Blueberry Kale Salad

This is one of my absolute favorite summer go-to’s. Kale is always on sale at summer farmers markets so I like to buy 3-4 heads and make a ton of this stuff so I can eat it throughout the whole week. You can easily make this vegetarian or add grilled salmon or grilled chicken to it for a little extra lean protein. My recipes serves 4 but you can easily make this one in bulk and you can whip this meal out in 15 minutes or less.

Ingredients

Kale stalks laura-johnston-637056-unsplash.jpg
  • 1 large bunch of kale
  • 1 large lemon
  • Olive oil
  • Salt & pepper
  • 1 cup Quinoa or Seeds of Change Quinoa pack
  • Blueberries
  • Sliced or slivered almonds
  • Grilled chicken or salmon (optional)

Directions

  • Rinse and drain quinoa and get it cooking. 2 cups of water for your 1 cup. Bring it to a boil, then cover and reduce to a simmer for 10-15 minutes or until water is gone from the bottom. We like to use real quinoa but on nights we are short on time, heating up a Seeds of Change Quinoa pack is super tasty and a faster option.
  • Rip the kale off the stem and tear into little pieces.
  • Wash the kale in a salad spinner (if you don’t have a salad spinner, wash the kale first, then rip it) and put it in a bowl
  • Squeeze the juice from one lemon and pour it into the bowl
  • Add about ⅛-¼ cup of olive oil to the kale and a sprinkle of salt and pepper
  • Massage the kale for about 2 minutes. Raw kale can be kind of chewy so massaging the kale does a great job of tossing the dressing and breaks it down. It sounds weird but it’s really what makes the salad great.
  • Rinse and dry blueberries and toss into the kale salad with the sliced almonds (no amounts here just whatever you feel like)
  • Take a pinch of kale and put it on a plate.
  • Top it with quinoa and enjoy!
  • Add Summer Dill grilled Salmon or chicken to the top for a little extra protein if you want it. 

Goodies In this Recipe

Blueberries-Blueberries are champs at warding off heart disease because the fiber they contain helps lower cholesterol. They are also nutrient dense and contain potassium, folate, vitamin C, vitamin B6 and contain added antioxidants.

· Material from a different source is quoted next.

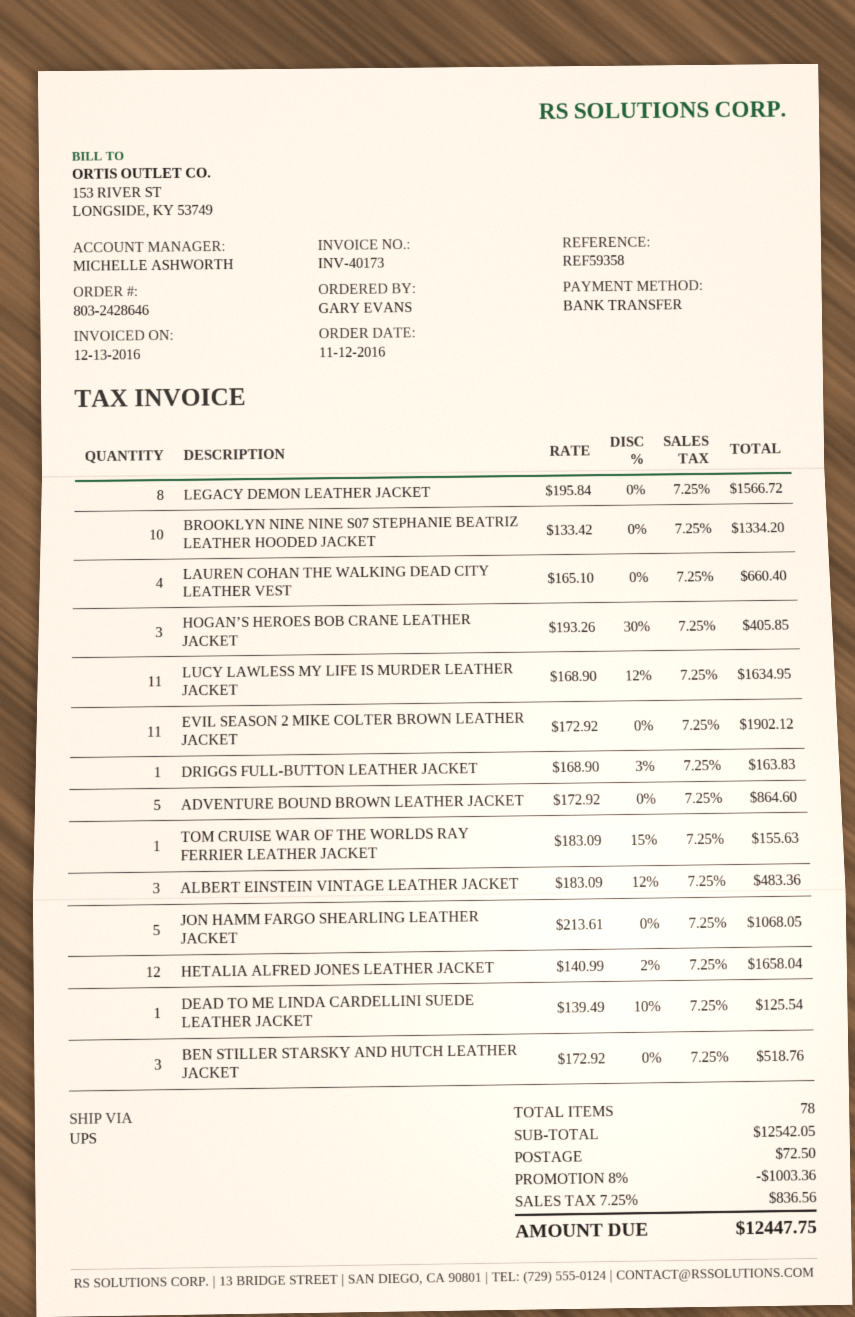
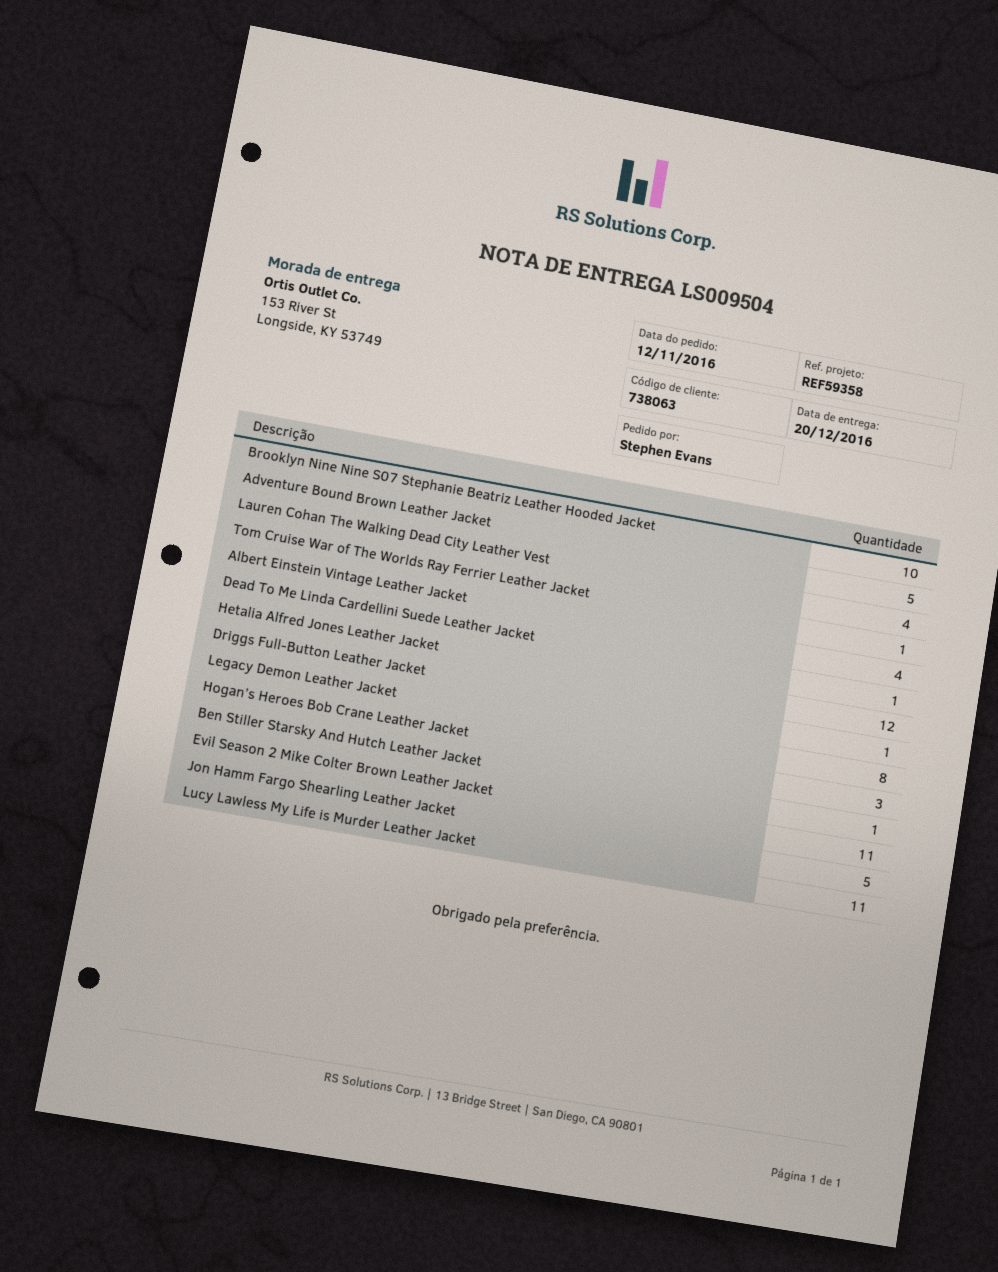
ordered by: GARY EVANS -> Stephen Evans
ALBERT EINSTEIN VINTAGE LEATHER JACKET: 3 -> 4
BEN STILLER STARSKY AND HUTCH LEATHER JACKET: 3 -> 1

Kale-Kale really does earn its place in the superfood family. At just 33 calories, one cup of raw kale has nearly 3 grams of protein and 2.5 grams of fiber (which helps manage blood sugar and makes you feel full). It is also high in vitamins A, C, K, folate as well as B vitamins that are crucial for brain development. Crazy as it sounds, kale is also a decent source of alpha-linolenic acid--an omega-3 fatty acid--so although it has far less than fish, kale t is another way to get some healthy fat into your diet. Kale? Fat? I know. Crazy! Kale is also high in lutein and zeaxanthin which give kale it's dark green color and protects against macular degeneration and cataracts.

Quinoa- First off, quinoa is a seed, not a grain so for people with grain intolerances, quinoa is a great option. Unlike rice, quinoa is considered a complete protein meaning it contains all nine essential amino acids your body needs.

Almonds-Almonds are low in carbohydrates and high in protein. Their protein content makes them a great add to any meal because they do not cause a spike in your blood sugar level, meaning they give you sustained energy, not a high and then a crash. One cup contains more than 100% of the daily requirement for vitamin E. The fat content of almonds is over 65% monounsaturated fat, which is excellent for maintaining healthy cholesterol levels and good overall heart health. A number of scientific studies link almond consumption to reduced risk of coronary heart disease by keeping blood vessels healthy.